TASK INSTRUCTIONS.
Please return every line below that contains the string "column".

Web page edit records:
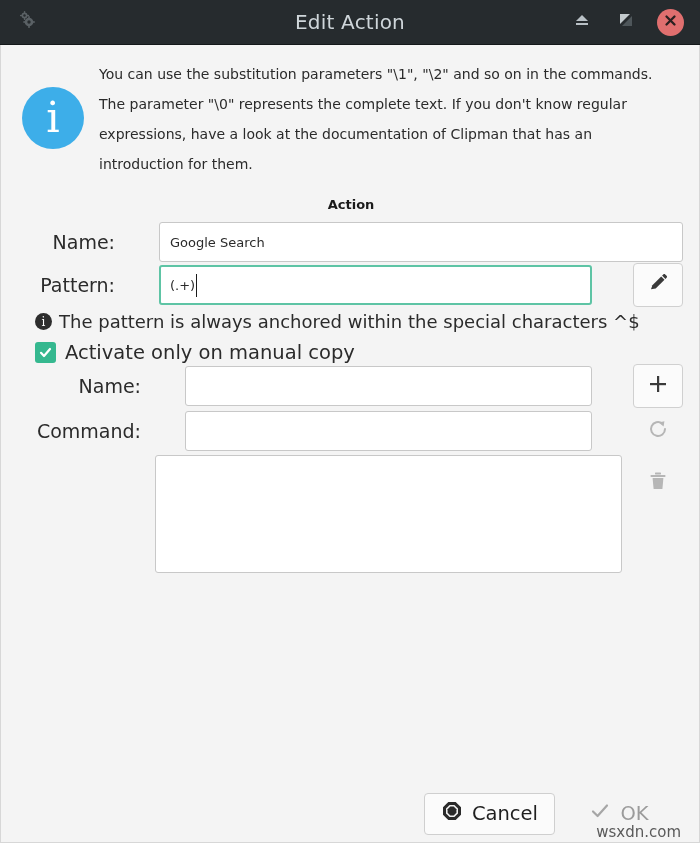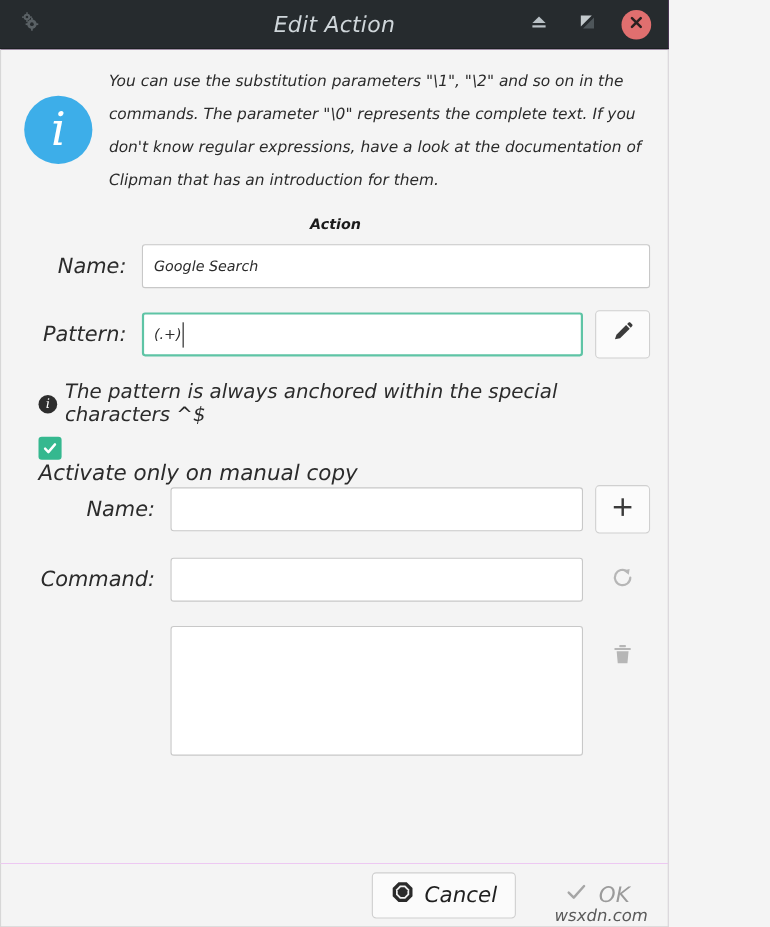--- a/index.html
+++ b/index.html
@@ -15,14 +15,13 @@
   }
 
   .window {
-    width: 608px;
+    width: 700px;
     height: 843px;
     position: relative;
-    background: #d946ef;
+    background: #b91c1c;
     box-sizing: border-box;
     display: flex;
     flex-direction: column;
-    font-style: italic;
   }
 
   

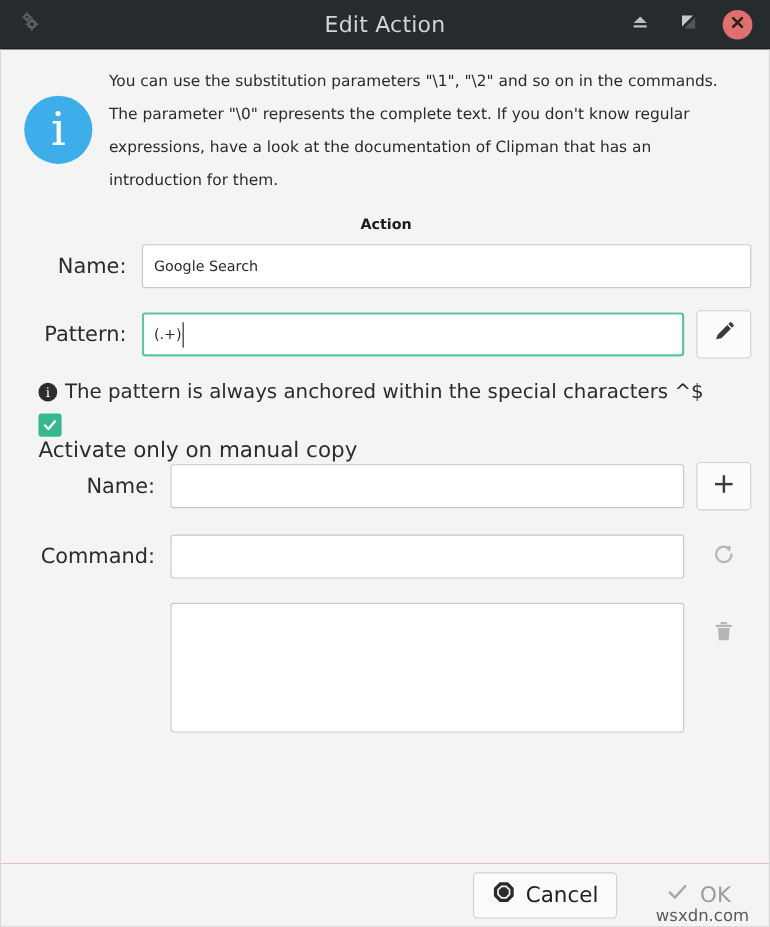--- a/index.html
+++ b/index.html
@@ -132,7 +132,8 @@
   .row {
     display: flex;
     align-items: center;
-    margin-bottom: 20px;
+    margin-bottom: 1px;
+    gap: 30px;
   }
   .row-label {
     font-size: 19px;

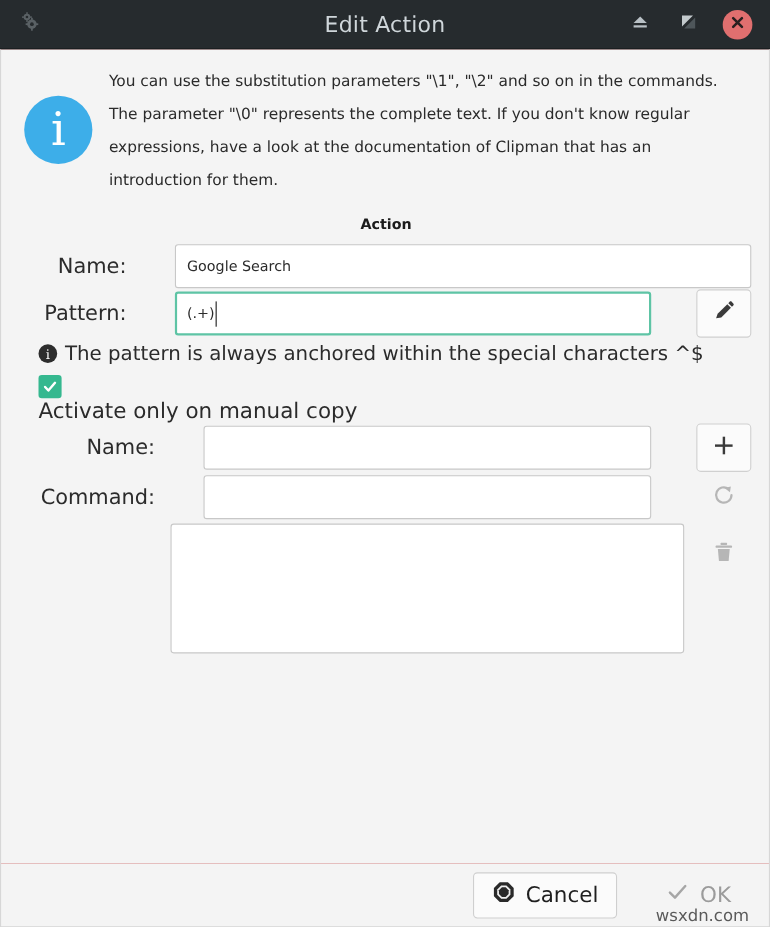--- a/index.html
+++ b/index.html
@@ -219,12 +219,11 @@
   
   .check-line {
     display: flex;
-    align-items: flex-start;
+    align-items: center;
     margin: 4px 0 0 18px;
     font-size: 19.5px;
     color: #2b2b2b;
     cursor: pointer;
-    flex-direction: column;
   }
   .checkbox {
     width: 21px;

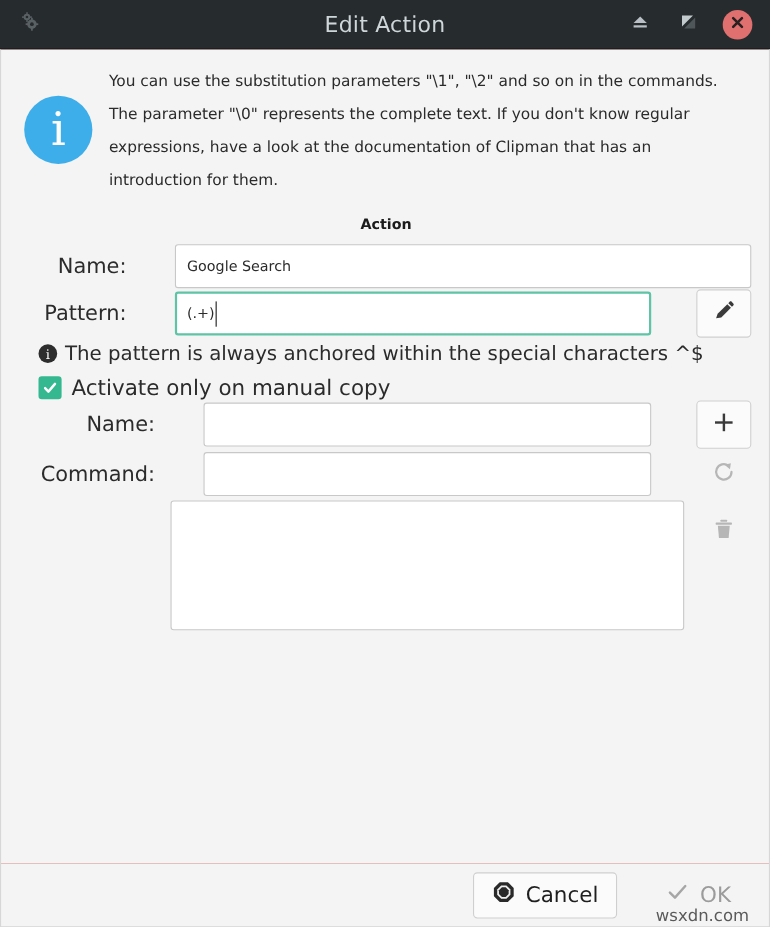--- a/index.html
+++ b/index.html
@@ -262,7 +262,7 @@
     display: flex;
     align-items: center;
     justify-content: flex-end;
-    gap: 10px;
+    padding-right: 16px;
     position: relative;
     border-left: 1px solid #d7d7d7;
     border-right: 1px solid #d7d7d7;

WRITTEN RESPONSE.
     flex-direction: column;
-    flex-direction: column;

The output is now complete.